Age of Wushu Hands-on Preview from E3 2012 -- I Know MMO Kung FuBy Stephen Johnson - Posted Jun 14, 2012
The most important question I had regarding martial-arts based MMO Age of Wushu was simple: Can I join the Wu Tang Clan? Ever since I was a nipper watching 1970s chop-socky flicks on Saturday morning television, I’ve longed to connect with the legendary house of rowdy Kung Fu miscreants. Plus, maybe Old Dirty Bastard is still hanging around. The answer: Yes, I can join up with the Wu Tang. Day one download for me.
Age of Wushu plops players in an idealized version of Feudal China where you can adventure, train, and otherwise live your Kung Fu dreams through the power of MMOs.
A free-to-play game that has a big buzz in China, Wushu is different from most MMOs. It offers no magic system, no classes, no spells, and no elves. Instead, it concerns itself with the legendary powers of the ancient martial artists. Yeah, you can walk on water and throw fireballs, but it’s not magic, technically. Think of Crouching Tiger, Hidden Dragon as an MMO, and you have some idea of the Age of Wushu vibe.
Upon entering the world, I was immediately taken with the unique art style. Instead of fairy-tale Tolkien, you get a fairy tale China. The bright, colorful pagodas and Asian landscapes are beautiful and exotic, although most of my demo took place in a fully drawn city full of NPCs.

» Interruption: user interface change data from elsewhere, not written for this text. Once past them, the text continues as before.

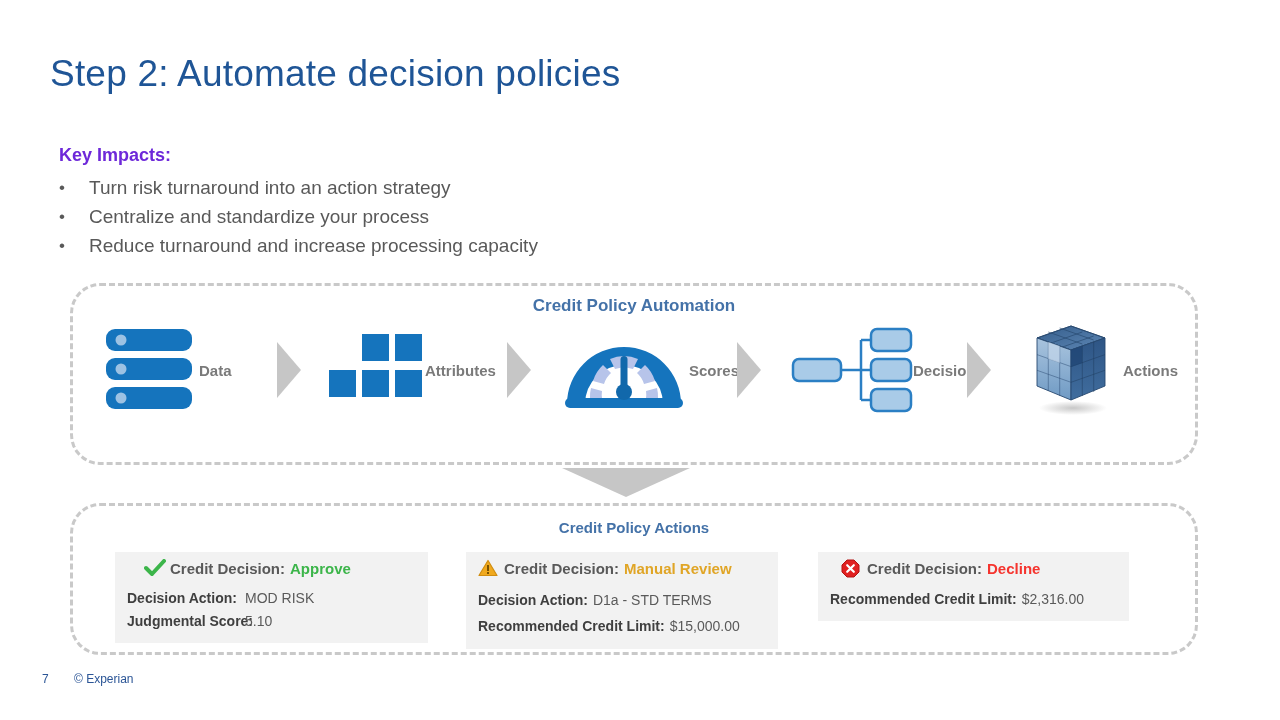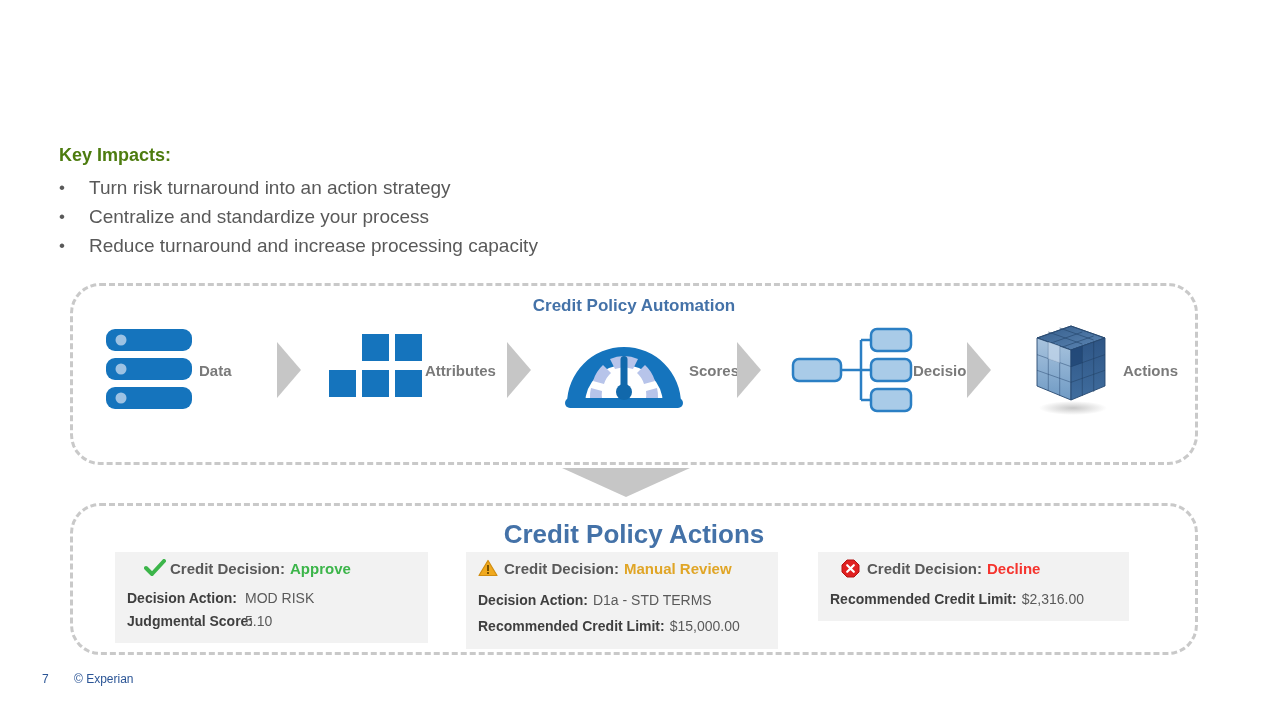--- a/index.html
+++ b/index.html
@@ -122,6 +122,7 @@
 
 <div class="slide">
 
+  <div class="title">Step 2: Automate decision policies</div>
 
   <div class="key-head">Key Impacts:</div>
 

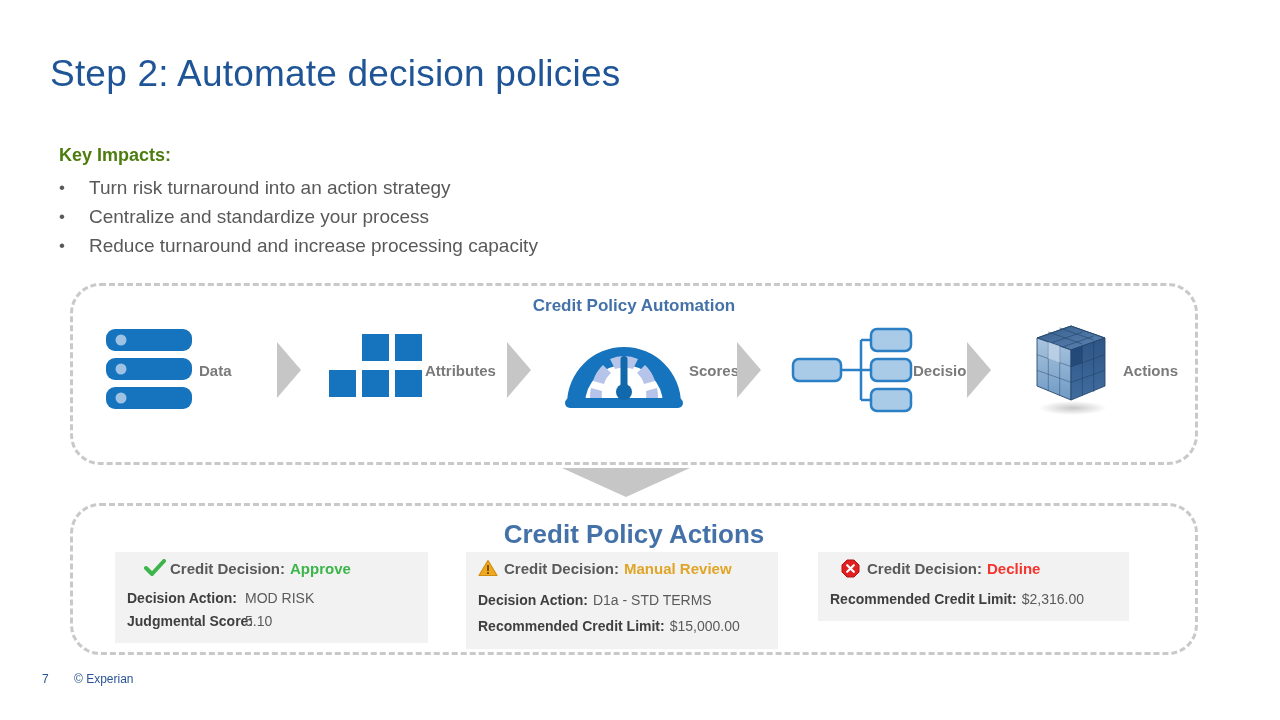--- a/index.html
+++ b/index.html
@@ -21,7 +21,7 @@
   
   .key-head{
     position:absolute;left:59px;top:145px;
-    font-size:18px;font-weight:bold;color:#4d7c0f;
+    font-size:18px;font-weight:bold;color:#6d28d9;
   }
   .bullets{
     position:absolute;left:59px;top:173px;

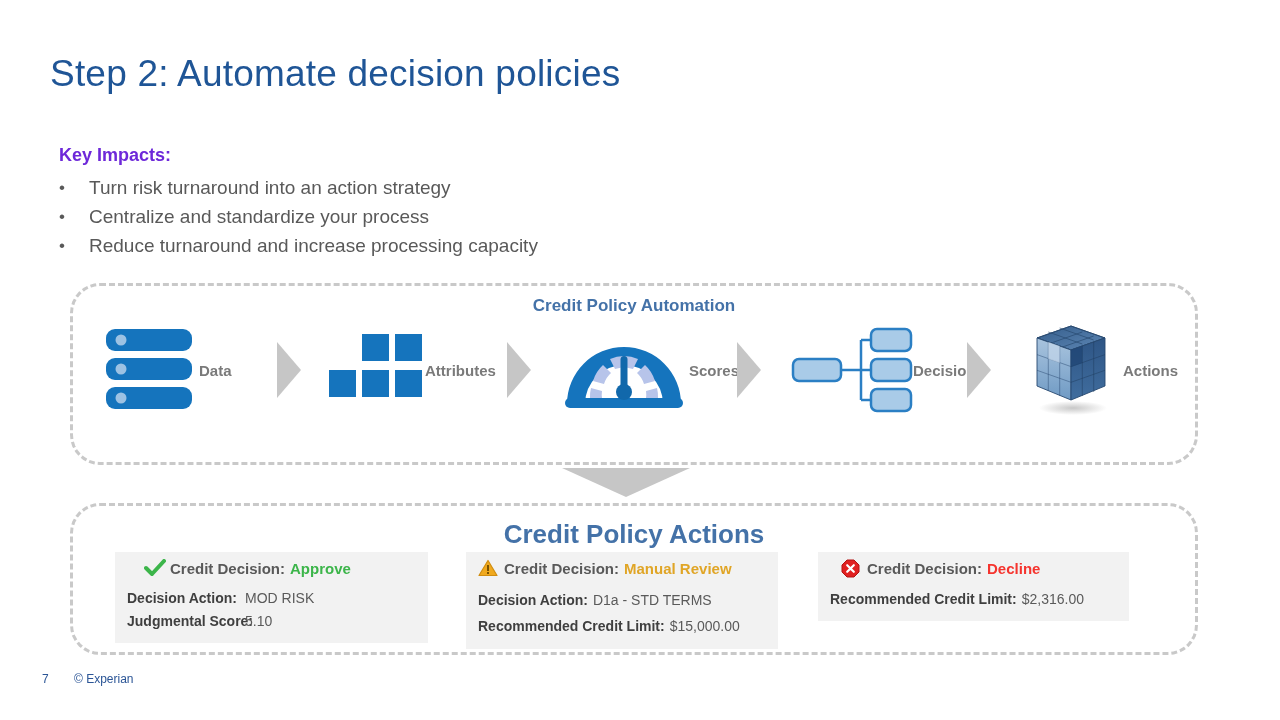--- a/index.html
+++ b/index.html
@@ -50,7 +50,7 @@
     text-align:center;
     font-size:17px;font-weight:bold;color:#4472a8;
   }
-  #actions-panel .panel-title{top:13px;font-size:26px;}
+  #actions-panel .panel-title{top:13px;font-size:15px;}
 
   
   .flow-row{

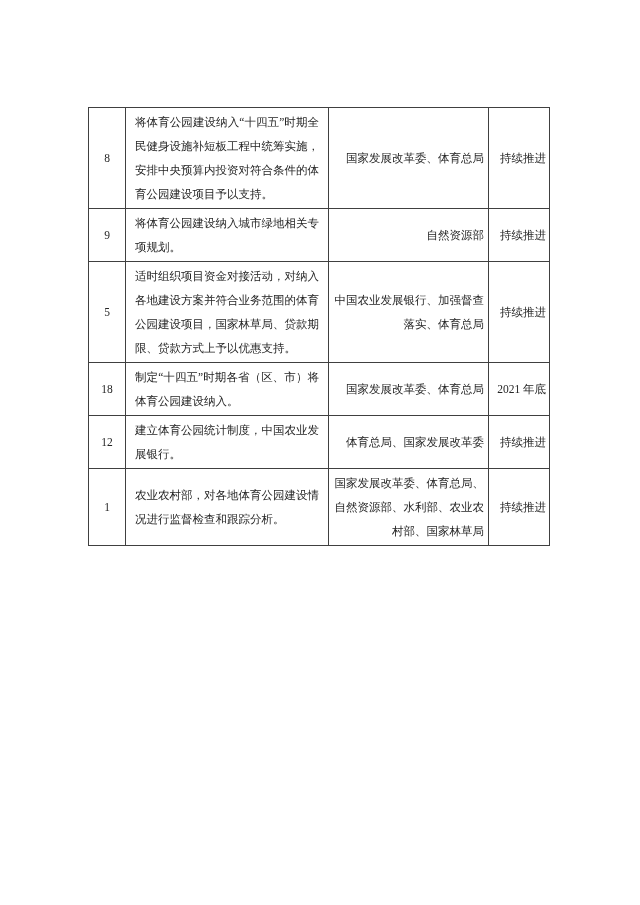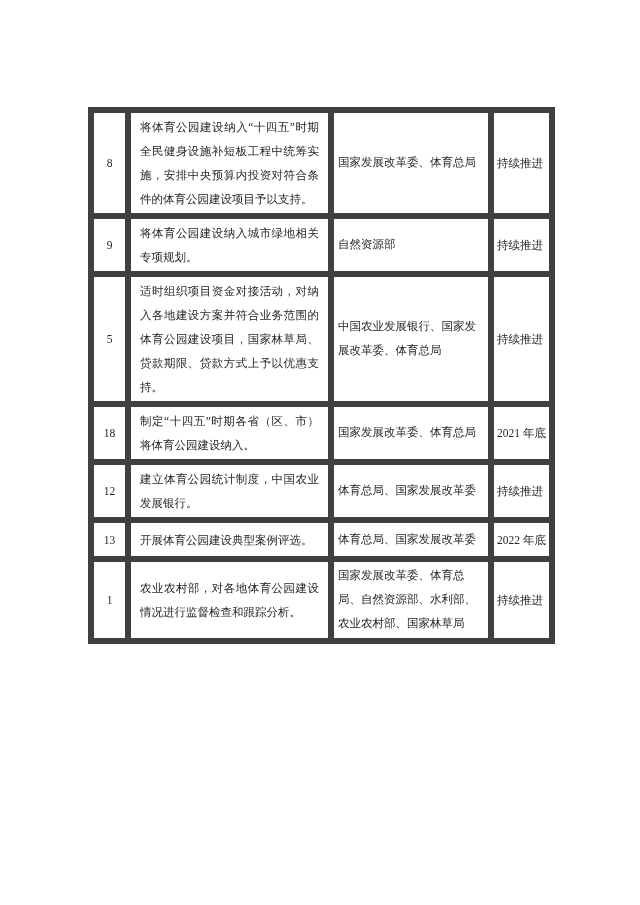--- a/index.html
+++ b/index.html
@@ -26,7 +26,7 @@
     color: #262626;
   }
   table.doc-table td {
-    border: 6px solid #404040;
+    border: 1px solid #404040;
     font-size: 11.5px;
     line-height: 24px;
     vertical-align: middle;

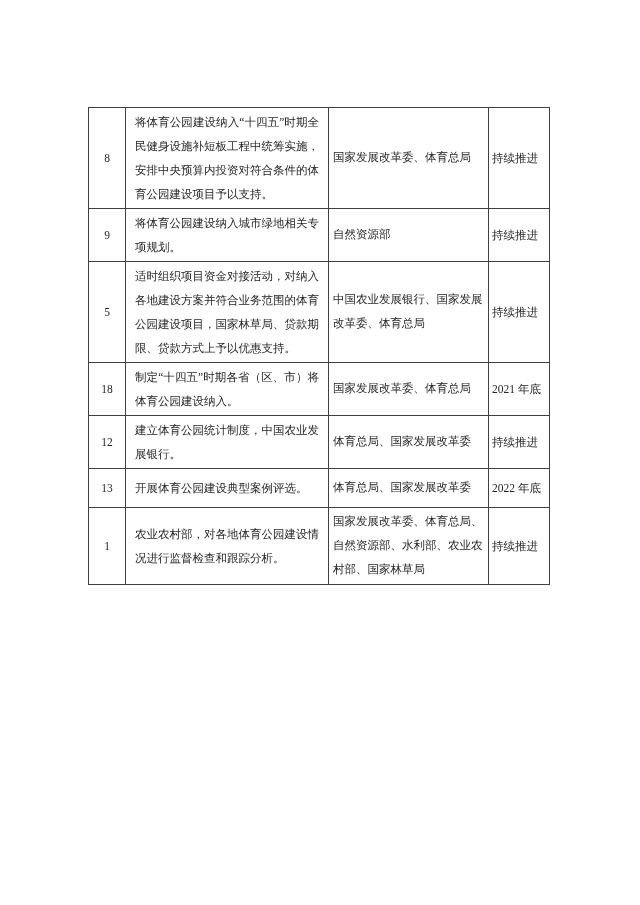--- a/index.html
+++ b/index.html
@@ -44,9 +44,8 @@
   }
   td.col-dept {
     width: 160px;
-    text-align: left;
+    text-align: right;
     padding: 2px 4px;
-    font-family: Liberation Mono, monospace;
   }
   td.col-time {
     width: 61px;

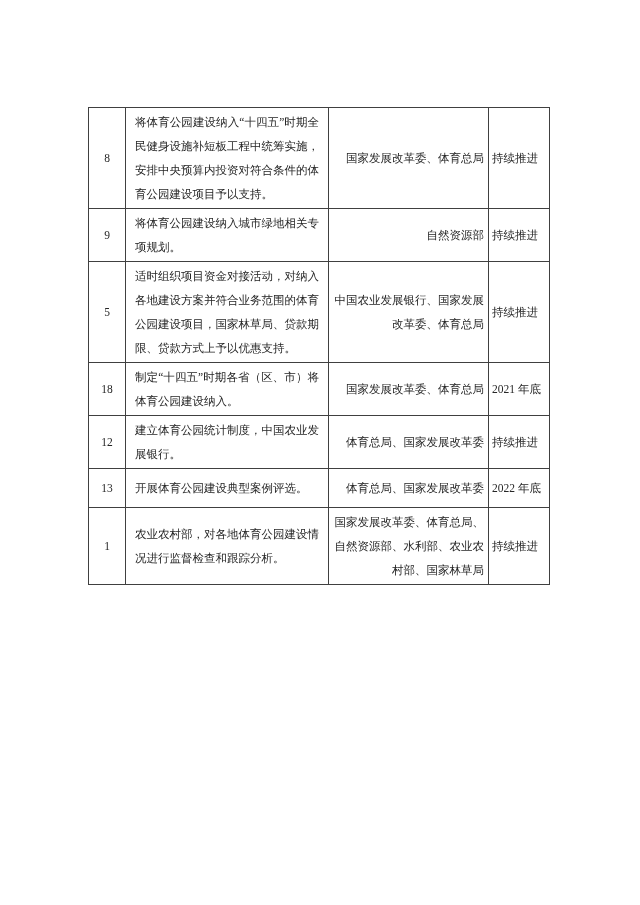--- a/index.html
+++ b/index.html
@@ -49,7 +49,7 @@
   }
   td.col-time {
     width: 61px;
-    text-align: left;
+    text-align: right;
     padding: 0 3px;
     white-space: nowrap;
   }

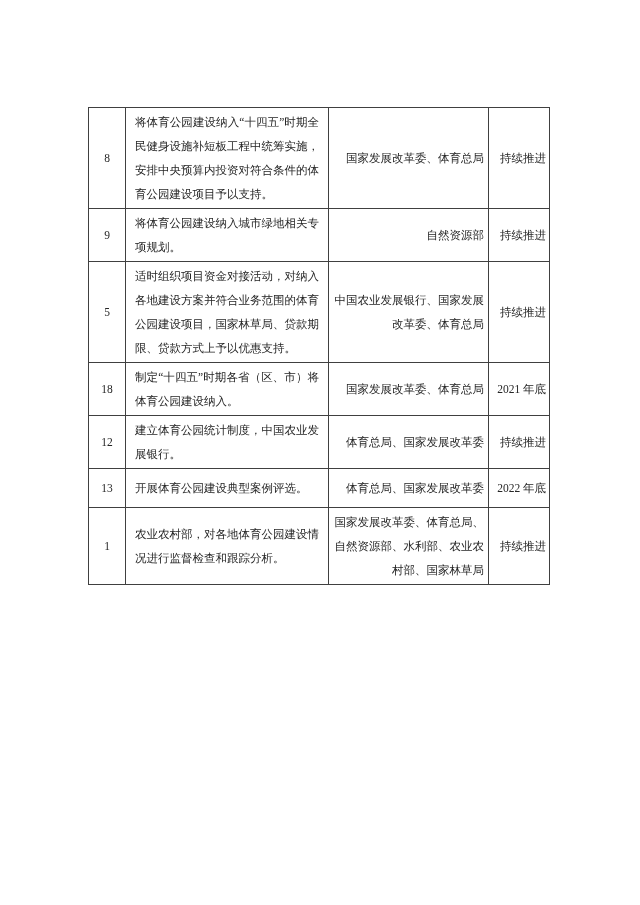--- a/index.html
+++ b/index.html
@@ -82,7 +82,7 @@
       <tr class="r-10">
         <td class="col-num">5</td>
         <td class="col-task">适时组织项目资金对接活动，对纳入各地建设方案并符合业务范围的体育公园建设项目，国家林草局、贷款期限、贷款方式上予以优惠支持。</td>
-        <td class="col-dept">中国农业发展银行、国家发展改革委、体育总局</td>
+        <td class="col-dept">中国农业发展银行、加强督查落实、体育总局</td>
         <td class="col-time">持续推进</td>
       </tr>
       <tr class="r-11">

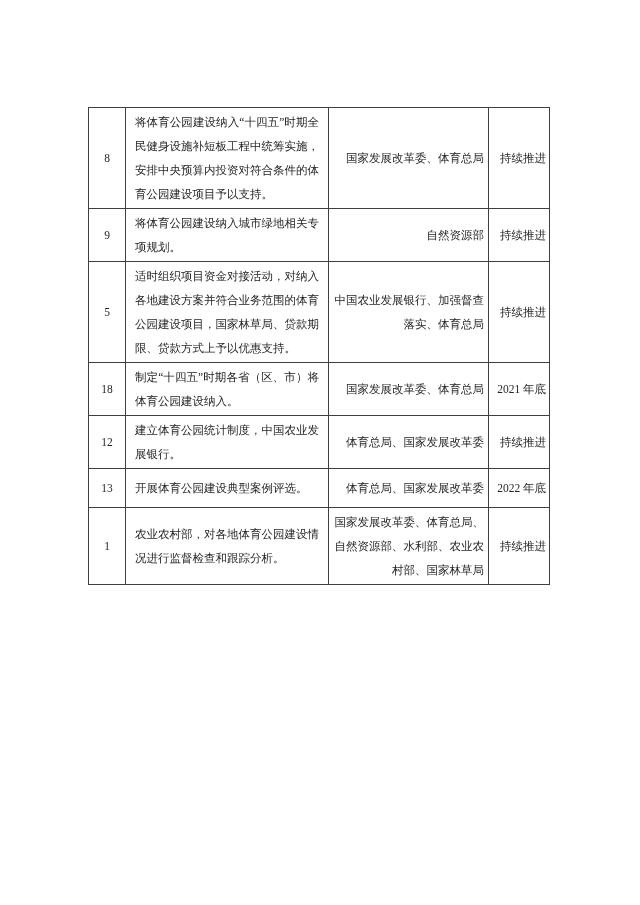--- a/index.html
+++ b/index.html
@@ -97,12 +97,6 @@
         <td class="col-dept">体育总局、国家发展改革委</td>
         <td class="col-time">持续推进</td>
       </tr>
-      <tr class="r-13">
-        <td class="col-num">13</td>
-        <td class="col-task">开展体育公园建设典型案例评选。</td>
-        <td class="col-dept">体育总局、国家发展改革委</td>
-        <td class="col-time">2022 年底</td>
-      </tr>
       <tr class="r-14">
         <td class="col-num">1</td>
         <td class="col-task">农业农村部，对各地体育公园建设情况进行监督检查和跟踪分析。</td>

Speaking of, the NPCs, in Wushu most NPCs aren’t NPCs in a traditional sense. Instead, they’re mostly players who logged off. When you log off, you don’t disappear, you stay around as a MOB. So if my character, Long Duck Dong, were to log off while outside a restaurant, he would be seen by your character roaming around as a waiter there.
You could even interact with The Donger perhaps giving him a gift of some gold…or perhaps you are a member of the aforementioned, evil Wu Tang Clan and you’d rather kidnap an innocent waiter. Age of Wushu allows you to drug and steal logged off players, then sell them into slavery. When the kidnapped character logs back in, they’ll have to fight their way out or pay a ransom. This should keep griefers occupied, and since no one can take your stuff, human trafficking shouldn’t be too much of a hassle.
Combat skills are unlocked with points you acquire through combat, either PvP or PvE, and anyone can learn any skill he/she would like, if you have the points to spend on it. You learn skills from NPCs scattered throughout China, or through joining one of the game’s eight schools of martial arts; that’s where the Wu Tang come in.
If you’re a goody-goody, you can pledge allegiance to the Shaolin, or game’s six other, less legendary schools of martial arts. Some of the quests involve school vs. school, PvP rivalry and the theft of skill books from one group by another--classic karate movie action!
Once you’ve locked down your skills, combat is timed-cooldown style, with rock-paper-scissor elements--some skills perfectly counter others, while some defenses work poorly against certain kinds of attacks. Standard MMO stuff, but it’s pulled off pretty well here. While the combat is essentially turn-based, it’s frantic and fast enough to feel “real,” and you can even link moves together in combos. Not bad for a free-to-play game; not bad at all.
At E3, I entered an arena with another player, and we both mashed buttons for awhile, like two white-belts at a JCC Karate class, until eventually the match ended with no clear winner determined While it was clear that I’d need a lot of training before I was a long-mustached master of mystical Oriental combat arts, it was fun anyway.
Age of Wushu also offers a trade and crafting system that brings something unique to the MMO world. Trades are inter-dependent, so in order to craft weapons as a blacksmith, you’ll need a connection to ore, IE: a miner. Luckily, Wushu gives you a chance to sell items when you’re not playing. Just log off and you automatically set up shop; no auction house needed.
Age of Wushu is planned as a free-to-play game, and it’s currently in beta in China. Release is planned for Q3 or early Q4 2012 in the United States.